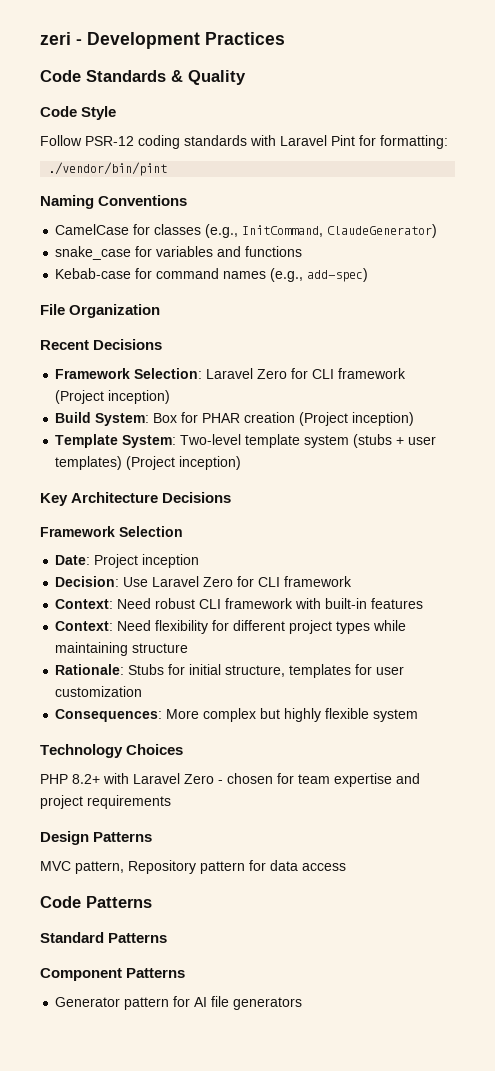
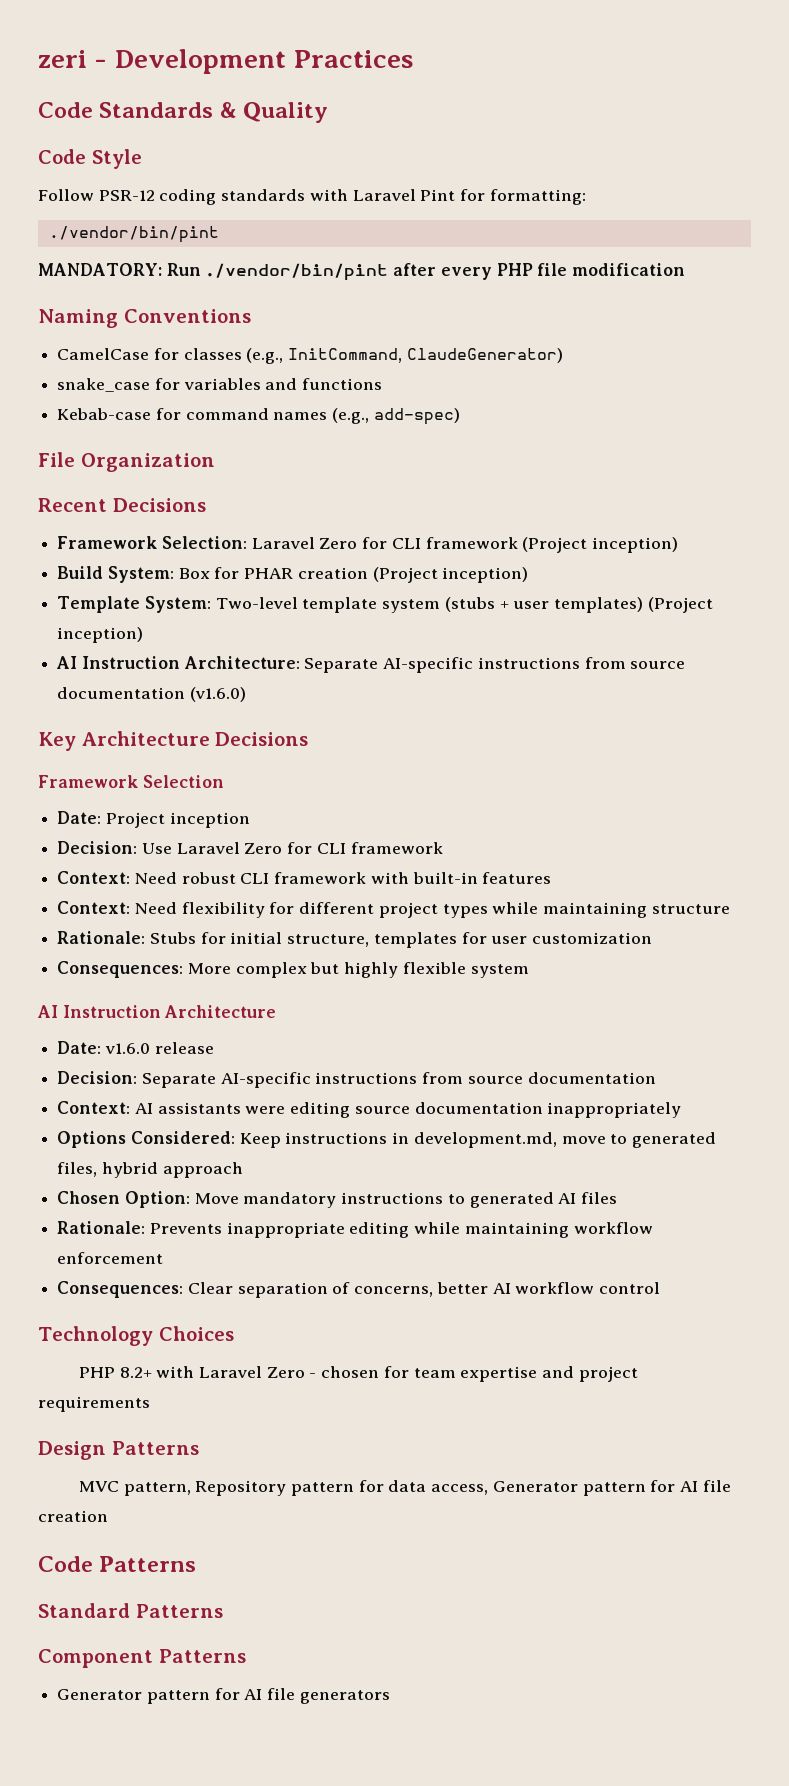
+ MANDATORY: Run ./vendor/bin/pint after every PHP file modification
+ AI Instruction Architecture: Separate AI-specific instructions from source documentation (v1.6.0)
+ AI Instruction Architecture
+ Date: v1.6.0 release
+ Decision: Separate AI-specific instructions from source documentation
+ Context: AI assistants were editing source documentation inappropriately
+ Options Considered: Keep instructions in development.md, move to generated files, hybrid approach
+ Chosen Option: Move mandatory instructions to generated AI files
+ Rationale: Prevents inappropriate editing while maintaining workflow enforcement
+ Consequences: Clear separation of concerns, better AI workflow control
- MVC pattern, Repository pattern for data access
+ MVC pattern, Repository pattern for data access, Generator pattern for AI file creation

|---|

*Problem to solve*: Would you retype all the material above exactly, apart from its pictures?

*Solution below*:
+ MANDATORY: Run ./vendor/bin/pint after every PHP file modification
+ AI Instruction Architecture: Separate AI-specific instructions from source documentation (v1.6.0)
+ AI Instruction Architecture
+ Date: v1.6.0 release
+ Decision: Separate AI-specific instructions from source documentation
+ Context: AI assistants were editing source documentation inappropriately
+ Options Considered: Keep instructions in development.md, move to generated files, hybrid approach
+ Chosen Option: Move mandatory instructions to generated AI files
+ Rationale: Prevents inappropriate editing while maintaining workflow enforcement
+ Consequences: Clear separation of concerns, better AI workflow control
- MVC pattern, Repository pattern for data access
+ MVC pattern, Repository pattern for data access, Generator pattern for AI file creation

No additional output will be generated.